[Aim of the task]
From the first line of the data down to and including the line with "-29,7 +29,7 @@", copy everything exactly, leaving out pictures.

[Data provided]
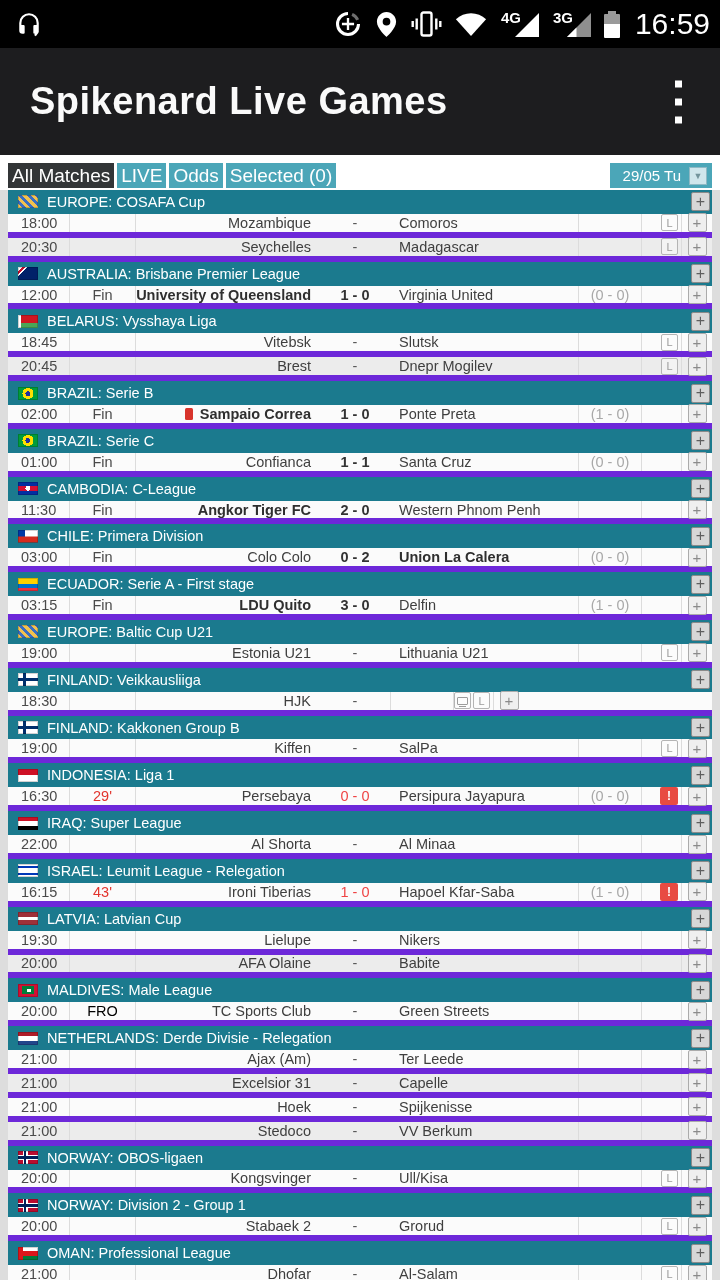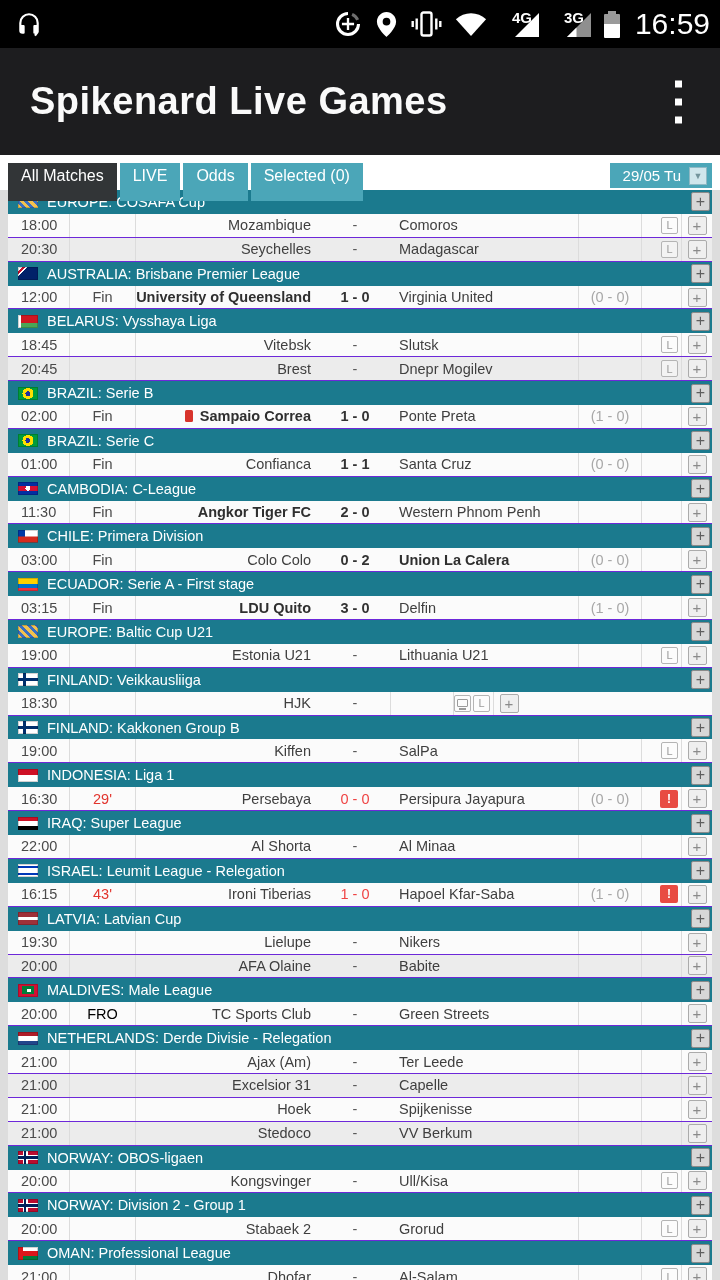--- a/index.html
+++ b/index.html
@@ -12,7 +12,7 @@
   .sb-right { margin-left:auto; display:flex; align-items:center; gap:13px; margin-right:10px; }
   .sb-time { color:#fff; font-size:30px; font-weight:400; margin-left:2px; }
   .sig { position:relative; width:39px; height:30px; }
-  .siglabel { position:absolute; left:12px; top:0; color:#fff; font-size:15px; font-weight:700; }
+  .siglabel { position:absolute; left:1px; top:0; color:#fff; font-size:15px; font-weight:700; }
   .sig svg { position:absolute; right:0; bottom:2px; }
   .battery { width:16px; height:27px; position:relative; }
   .batt-nub { position:absolute; top:0; left:4px; width:8px; height:3px; background:#9a9a9a; }

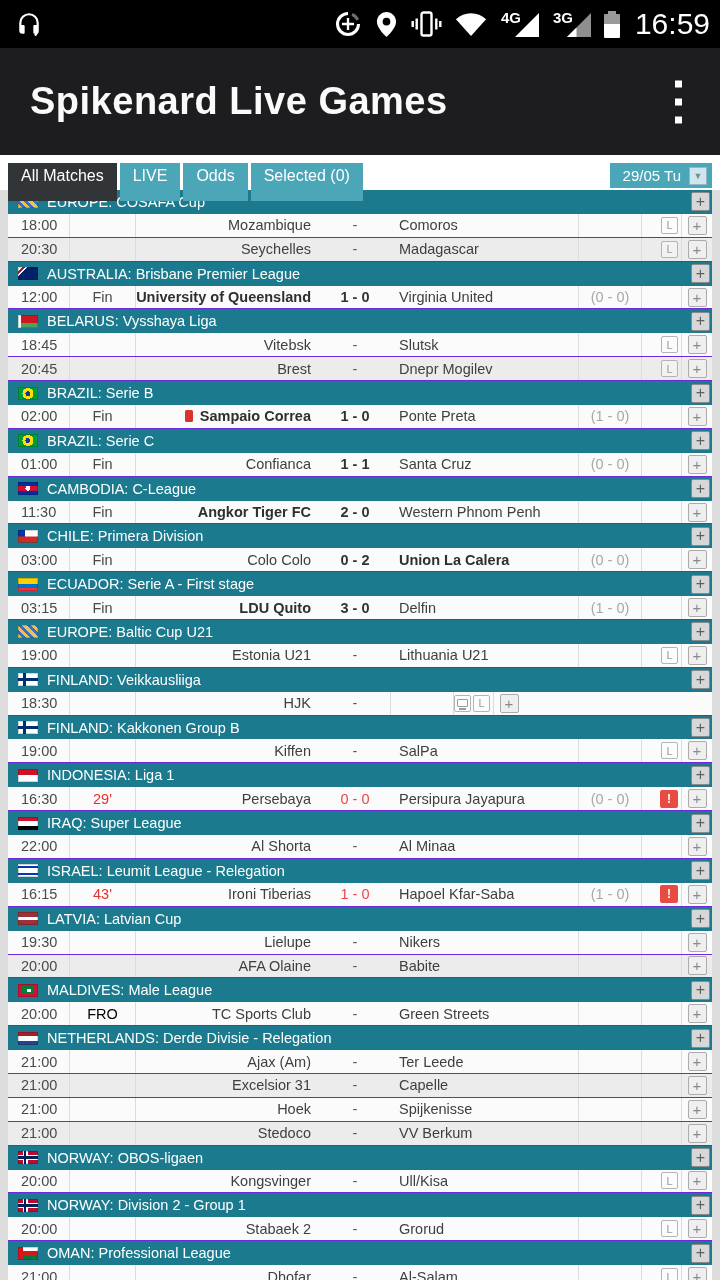--- a/index.html
+++ b/index.html
@@ -29,7 +29,7 @@
   
   .tabbar { height:35px; background:#fff; position:relative; display:flex; gap:3px;
             padding:8px 0 0 8px; box-sizing:border-box; }
-  .tab { height:38px; line-height:25px; padding:0 13px; font-size:16px; color:#fff;
+  .tab { height:25px; line-height:25px; padding:0 4px; font-size:19px; color:#fff;
          background:#4ba6b8; white-space:nowrap; }
   .tab.active { background:#323537; }
   .datechip { position:absolute; right:8px; top:8px; height:25px; background:#4ba6b8; color:#fff;

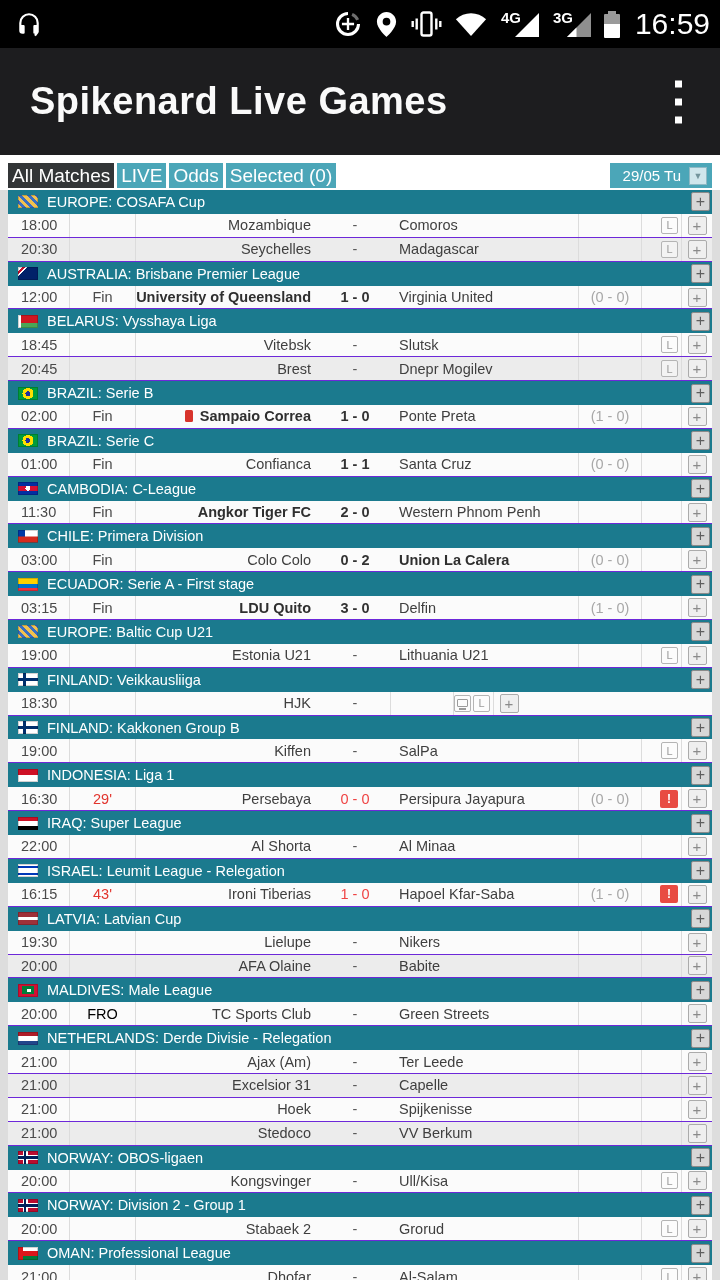--- a/index.html
+++ b/index.html
@@ -48,7 +48,7 @@
               border-radius:2px; display:flex; align-items:center; justify-content:center; }
 
   .row { height:23.9px; background:#fbfbfb; display:flex; align-items:stretch;
-         border-bottom:1px solid #6d28d9; box-sizing:border-box; font-size:14.5px; color:#3f3f3f; }
+         border-bottom:6px solid #6d28d9; box-sizing:border-box; font-size:14.5px; color:#3f3f3f; }
   .row.alt { background:#ececec; }
   .cell { display:flex; align-items:center; box-sizing:border-box; }
   .c-time   { width:62px; padding-left:13px; border-right:1px solid #dcdcdc; color:#4a4a4a; }

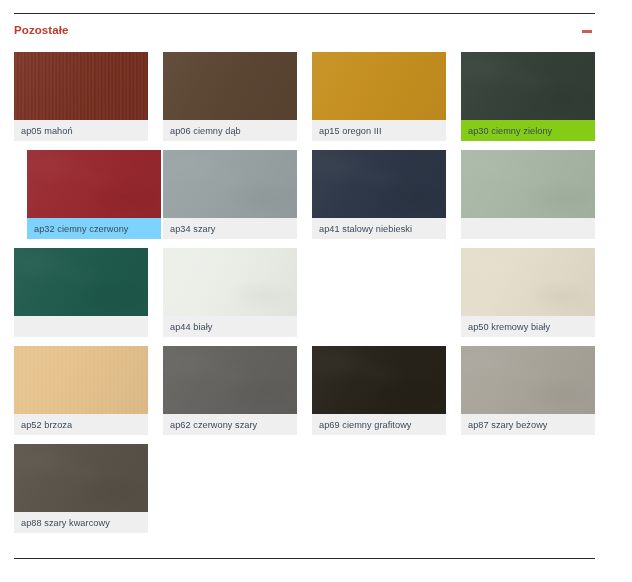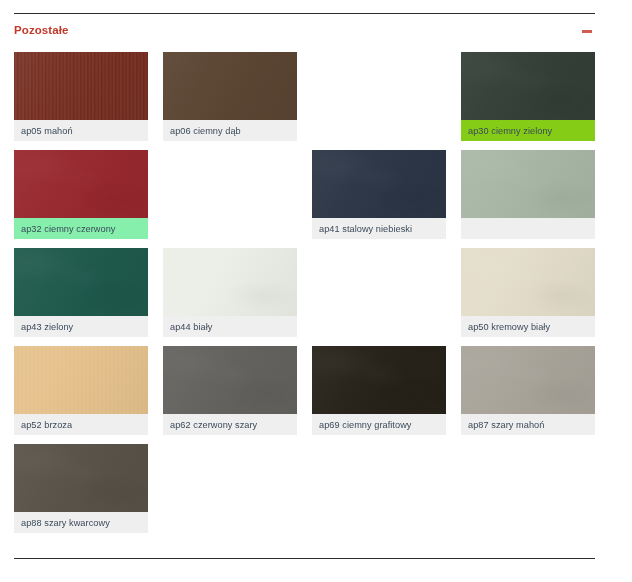--- a/index.html
+++ b/index.html
@@ -205,6 +205,14 @@
           </div>
           <div class="card-label" style="color: rgb(59, 74, 90);">ap06 ciemny dąb</div>
         </div>
+        <div class="card c2" style="background: rgb(239, 239, 239);">
+          <div class="swatch">
+            <div class="base" style="background: rgb(200, 144, 28);"></div>
+            <div class="grain-fine"></div>
+            <div class="sheen"></div>
+          </div>
+          <div class="card-label" style="color: rgb(59, 74, 90);">ap15 oregon III</div>
+        </div>
         <div class="card c3" style="background: #84cc16;">
           <div class="swatch">
             <div class="base" style="background: rgb(51, 63, 55);"></div>

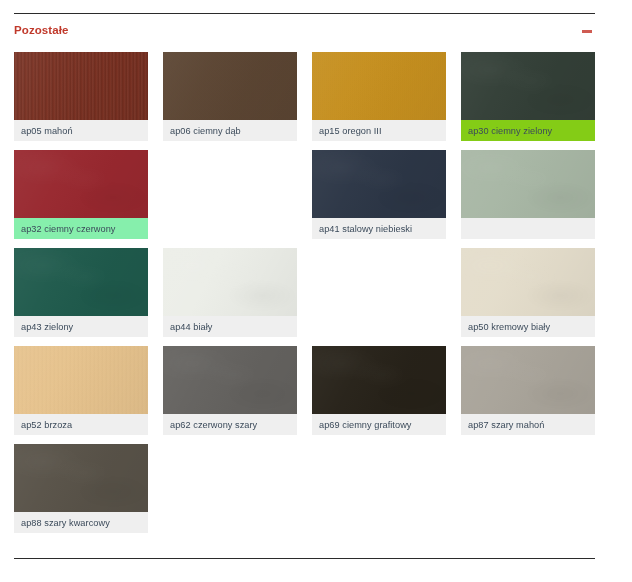--- a/index.html
+++ b/index.html
@@ -223,7 +223,7 @@
         </div>
       </div>
       <div class="row">
-        <div class="card c0" style="background: #86efac;">
+        <div class="card c0" style="background: #7dd3fc; margin-left: 13px;">
           <div class="swatch">
             <div class="base" style="background: rgb(152, 40, 47);"></div>
             <div class="mottle"></div>

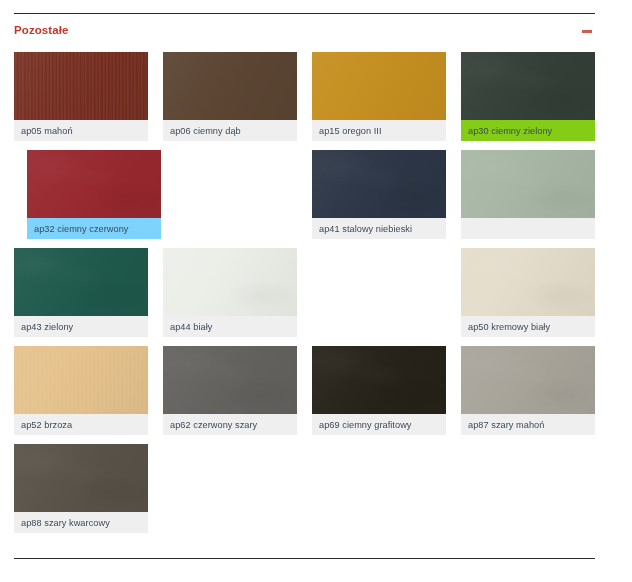--- a/index.html
+++ b/index.html
@@ -231,6 +231,14 @@
           </div>
           <div class="card-label" style="color: rgb(59, 74, 90);">ap32 ciemny czerwony</div>
         </div>
+        <div class="card c1" style="background: rgb(239, 239, 239);">
+          <div class="swatch">
+            <div class="base" style="background: rgb(152, 162, 163);"></div>
+            <div class="mottle"></div>
+            <div class="sheen"></div>
+          </div>
+          <div class="card-label" style="color: rgb(59, 74, 90);">ap34 szary</div>
+        </div>
         <div class="card c2" style="background: rgb(239, 239, 239);">
           <div class="swatch">
             <div class="base" style="background: rgb(44, 54, 70);"></div>

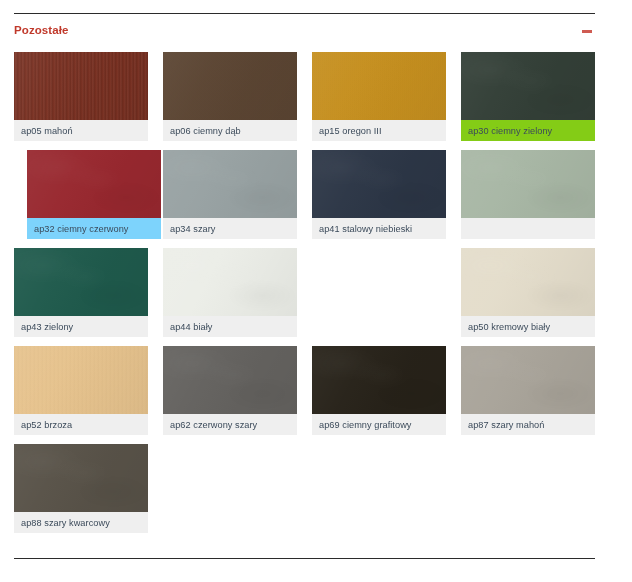--- a/index.html
+++ b/index.html
@@ -262,7 +262,6 @@
             <div class="mottle"></div>
             <div class="sheen"></div>
           </div>
-          <div class="card-label" style="color: rgb(59, 74, 90);">ap43 zielony</div>
         </div>
         <div class="card c1" style="background: rgb(239, 239, 239);">
           <div class="swatch">

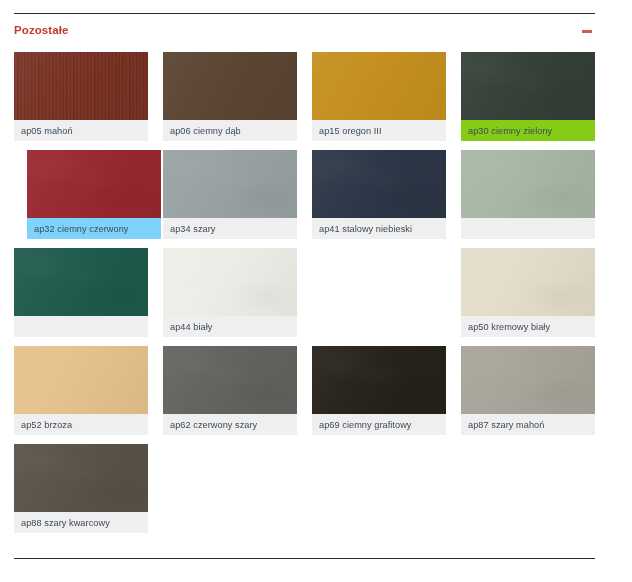--- a/index.html
+++ b/index.html
@@ -311,7 +311,7 @@
             <div class="mottle"></div>
             <div class="sheen"></div>
           </div>
-          <div class="card-label" style="color: rgb(59, 74, 90);">ap87 szary mahoń</div>
+          <div class="card-label" style="color: rgb(59, 74, 90);">ap87 szary beżowy</div>
         </div>
       </div>
       <div class="row">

[Problem solution]
--- a/index.html
+++ b/index.html
@@ -12,7 +12,7 @@
   .sb-right { margin-left:auto; display:flex; align-items:center; gap:13px; margin-right:10px; }
   .sb-time { color:#fff; font-size:30px; font-weight:400; margin-left:2px; }
   .sig { position:relative; width:39px; height:30px; }
-  .siglabel { position:absolute; left:12px; top:0; color:#fff; font-size:15px; font-weight:700; }
+  .siglabel { position:absolute; left:1px; top:0; color:#fff; font-size:15px; font-weight:700; }
   .sig svg { position:absolute; right:0; bottom:2px; }
   .battery { width:16px; height:27px; position:relative; }
   .batt-nub { position:absolute; top:0; left:4px; width:8px; height:3px; background:#9a9a9a; }

--- a/index.html
+++ b/index.html
@@ -29,7 +29,7 @@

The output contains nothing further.